Bottom line: Copyright was invented to both protect and reward artists and other creative folks. We disregard it at the risk of devaluing those things we care about the most.

Mar. 13 2013 05:11 PM


Mike: "Your second paragraph is purely opinion, and I'll just state that I disagree, and see evidence to suggest otherwise, but there is little benefit in arguing over matters of pure opinion."

I wrote two posts, so I'm unclear on what you mean by my "second paragraph". I assume you meant my paragraph about freeware versus commercial games? I can understand why it's safer for you to chalk this up to "it's just a matter of opinion". That's certainly a lawyerly response that helps you avoid admitting the obvious. I've had hard-core open-source advocates admit to me that the non-copyright model doesn't seem to work for games. I'm just not sure if you're so out of touch with games that you can't see how right I am, or if you're just doing a lawyerly-dodge to avoid admitting a fact that would argue against your anti-copyright stance.

Mike: "'The problem, it seems, is that consumers are buying more single tracks now instead of entire albums and that consumers have an expectation that digital music tracks should be cheaper than purchasing plastic discs. The result is that the number of single digital tracks purchased is rising... but the revenues from selling single tracks isn't matching those of peak years of selling CD albums."

And let's not forget that some people's entire music collections are pirated ( ). I've had numerous people ask me "why are you paying for something that you can get for free on the internet [via piracy]?" It's not hard to see a connection between the declining music revenue and attitudes that piracy is "the way" to get music.

And, as I said earlier, it's about a lot more than music. I work in software, where we don't have the luxury of performing concerts (where musicians can force their fans to pay money in order to experience their music). I can't see this working out well for the movie industry, either. At the moment, the movie industry's decline in the US (both box office revenue and sales) is at least being offset by the third-world's increasing spending on movies. At the moment, I doubt many third-world countries have the kind of broadband speeds that would allow internet piracy to undermine movie sales significantly, though I wouldn't hold my breath for the long-term.

Mar. 13 2013 04:41 PM

Mike: "Concerning Brit's conspiracy theory claim on Amanda Palmer, there's no need to talk about secretive math."

I understand your desire to discredit me with the "conspiracy theory" label, but let's look at the facts: (1) Amanda Palmer is married to Neil Gaiman (net worth: $18 million) who is not only rich and famous, but undoubtably is well connected to other rich and famous people.
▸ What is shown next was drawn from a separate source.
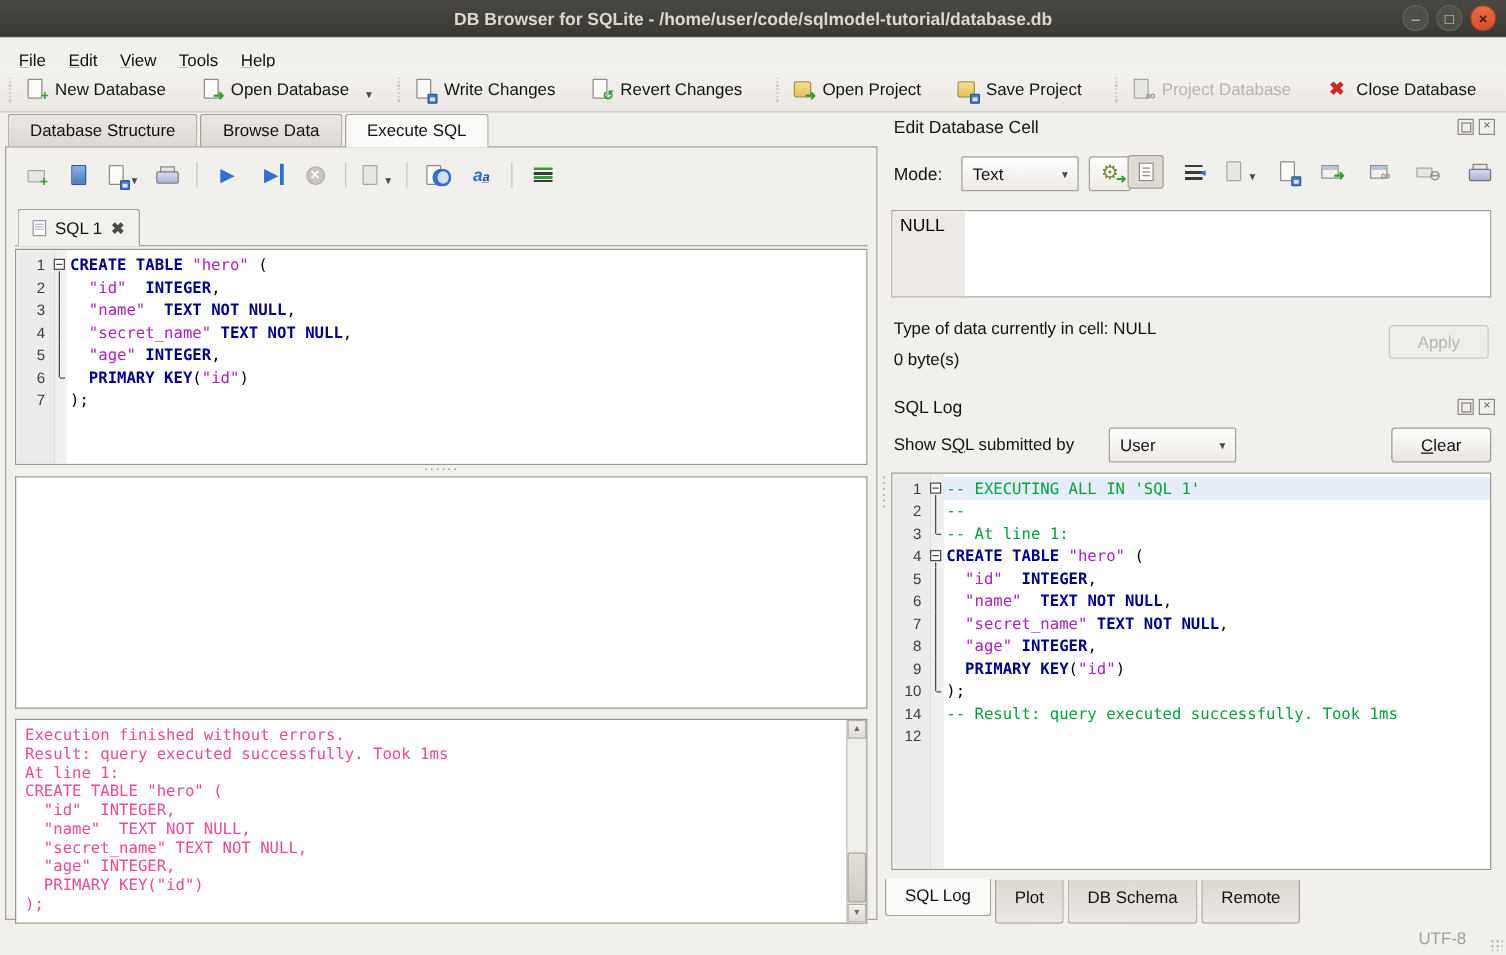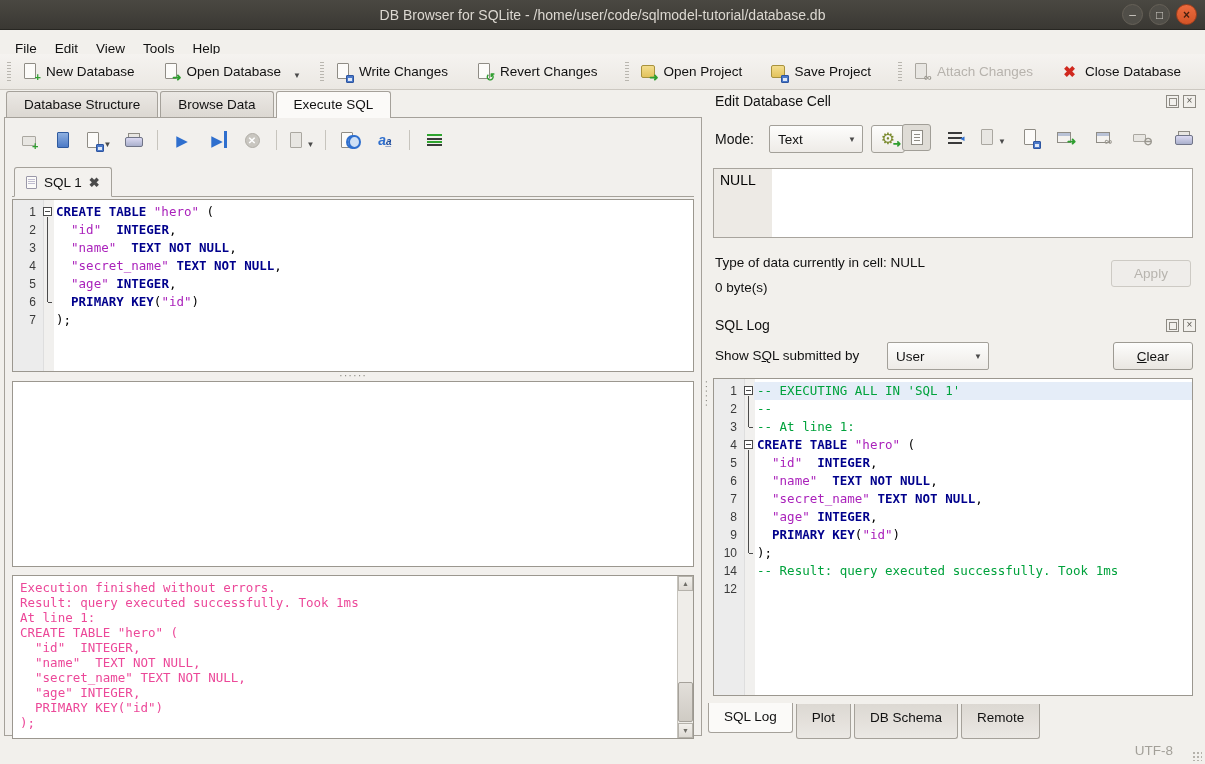"DB Browser for SQLite -" .titlebar .ttl { font-weight: normal -> bold }
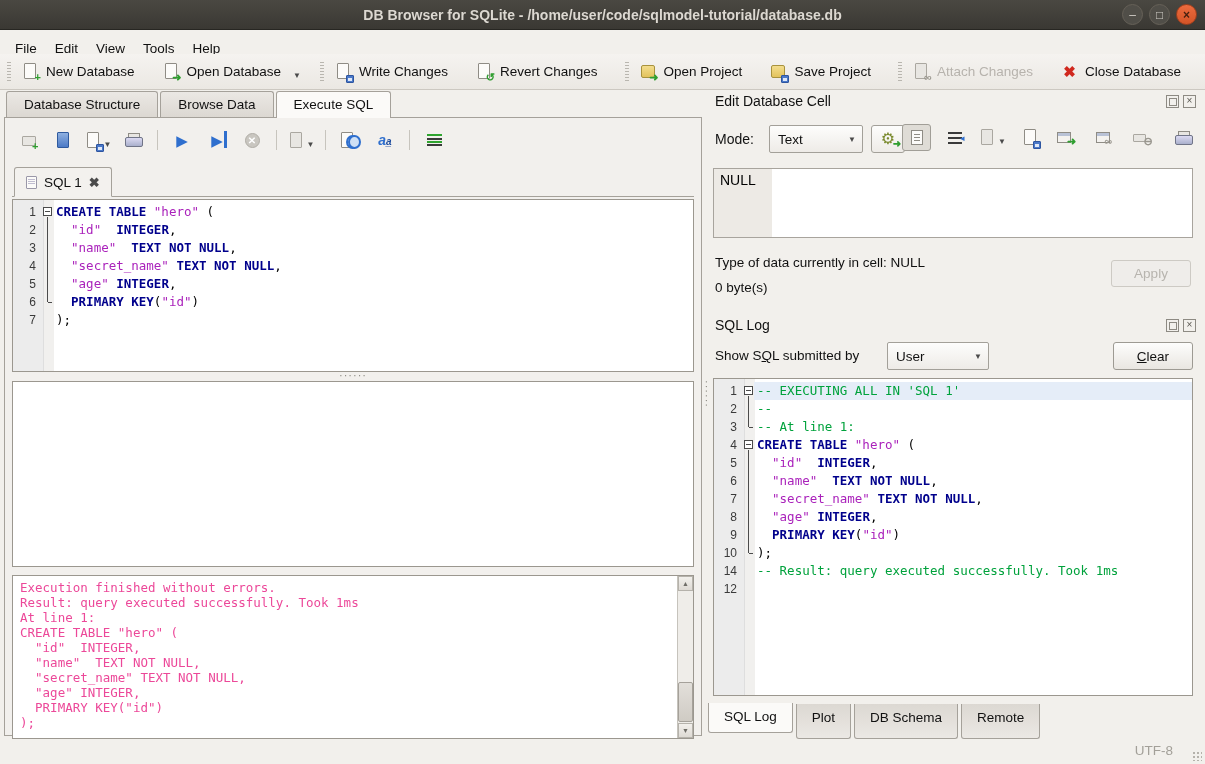"Attach Changes" span { text: Attach Changes -> Project Database }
He's certainly a heavy-hitter that most musicians don't have in their corner. (2) Amanda Palmer's kickstarter is the most successful music kickstarter ever ($1.2 million); if you look at the most-funded page, you'll see that the second highest is $225,045. In other words, she was 5x more successful than #2 on the list. Seems odd, and shows that she's an outlier, which doesn't bode well for "anyone can do this". And, of course, she's faced a lot of criticism for how she's spending that money ( - like paying her tour musicians next to nothing. One wonders if $1.2 was really enough to cover her expenses, and what will happen to contributions as fans become unhappy with how musicians are spending that money.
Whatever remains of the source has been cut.